Opposition foreign affairs spokeswoman Penny Wong said a meeting of all Quad leaders — Mr Biden, Mr Morrison, Japan’s Yoshihide Suga and India’s Narendra Modi — “would be a positive step”.

“Australia should be seeking to maximise the Quad’s effectiveness to support our shared pandemic recoveries and shape the region to be stable, prosperous and respectful of sovereignty,” Senator Wong said. “This will require more than meetings — the Morrison government needs to work with allied and aligned nat­ions and commit the resources to deliver our interests.”

The Quad’s potential as a security grouping was demonstrated last year when Australia was invited by India to attend its Nov­ember Malabar naval exercises with the US and Japan.

Australia has also strengthened its defence partnership, with a new joint logistics agreement, and a pledge by Japan’s Self-­Defence Forces to “protect Australian Defence Force assets” if they come under threat.

Australia is also focused on working with Quad partners to deliver COVID-19 vaccines, improve maritime security, deliver regional infrastructure, improve supply chain resilience, provide disaster relief, and counter cyber attacks and disinformation.

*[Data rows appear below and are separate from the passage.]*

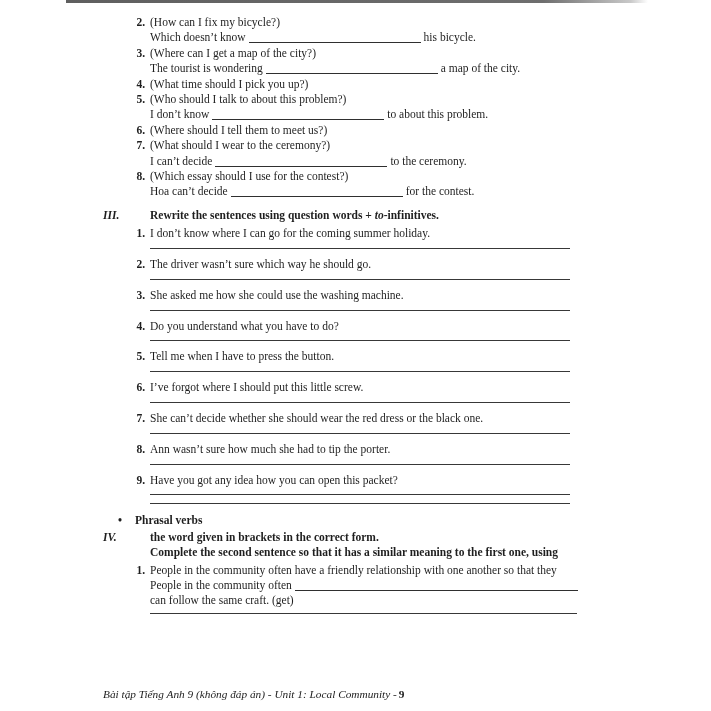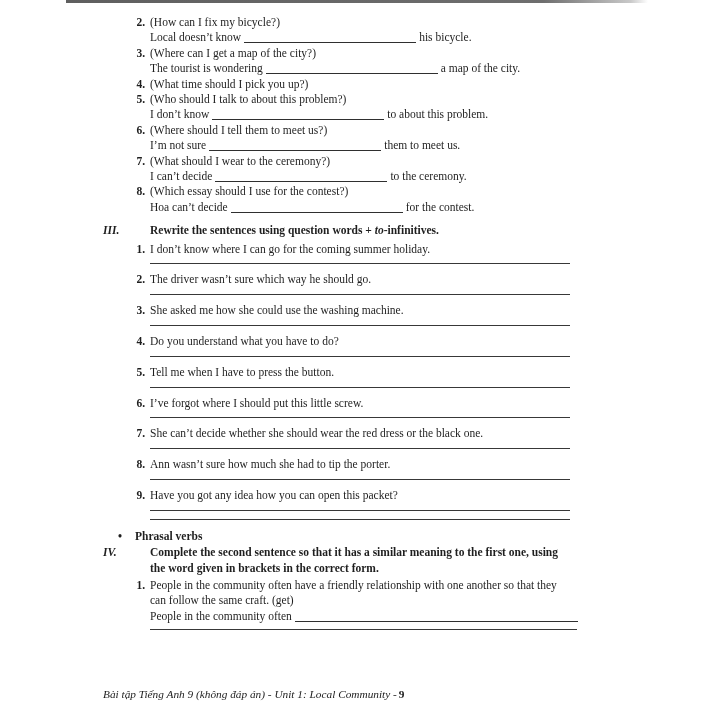"Local doesn’t know" span { text: Local -> Which }
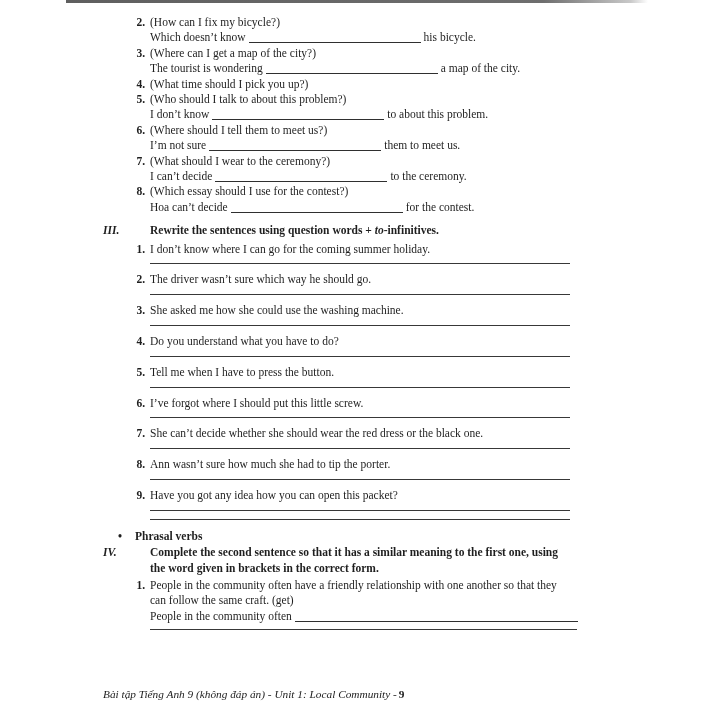"I’m not sure them to" div.grid { html: <div> <span></span> <span><span>I’m not sure</span><span></span><span>them to meet us.</span></span> </div> -> none }
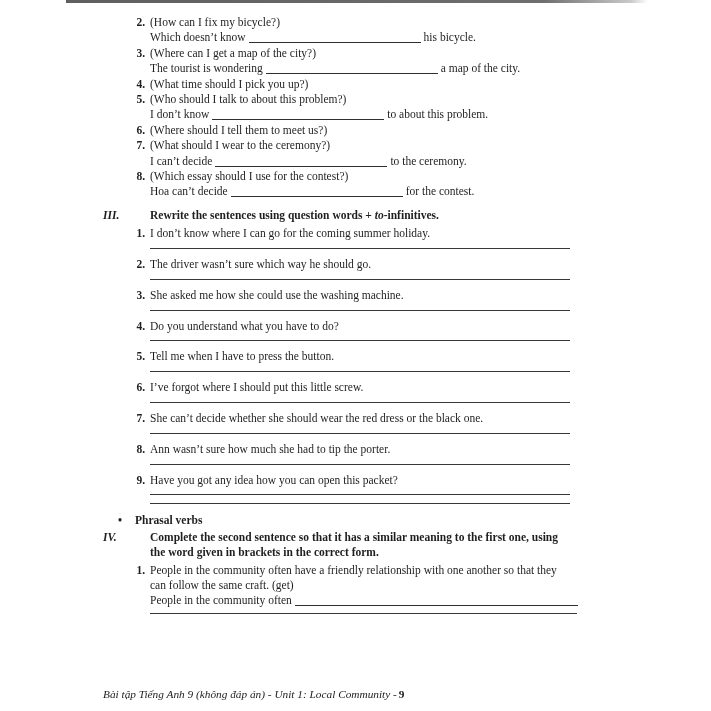"Complete the second sentence so" div { order: before "the word given in brackets" -> after "the word given in brackets" }
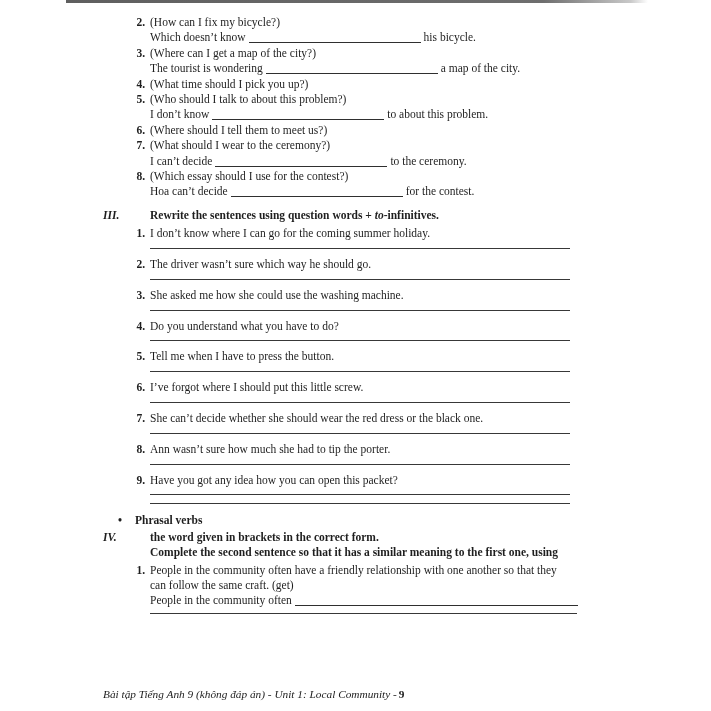"can follow the same craft." div { order: before "People in the community often" -> after "People in the community often" }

Lowy Institute executive director Michael Fullilove said the Biden administration wanted to compete, not co-operate, with China.

“All the early signals from the Biden administration — including President Biden’s remarks at the State Department, NSA Jake Sullivan’s call for a ‘chorus of ­voices’ to respond to Beijing, Secretary of State Tony Blinken’s ­forward-leaning phone call with Yang Jiechi, and the reported move on a Quad leaders’ meeting — indicate that Washington ­intends to muscle up to Beijing,” he said.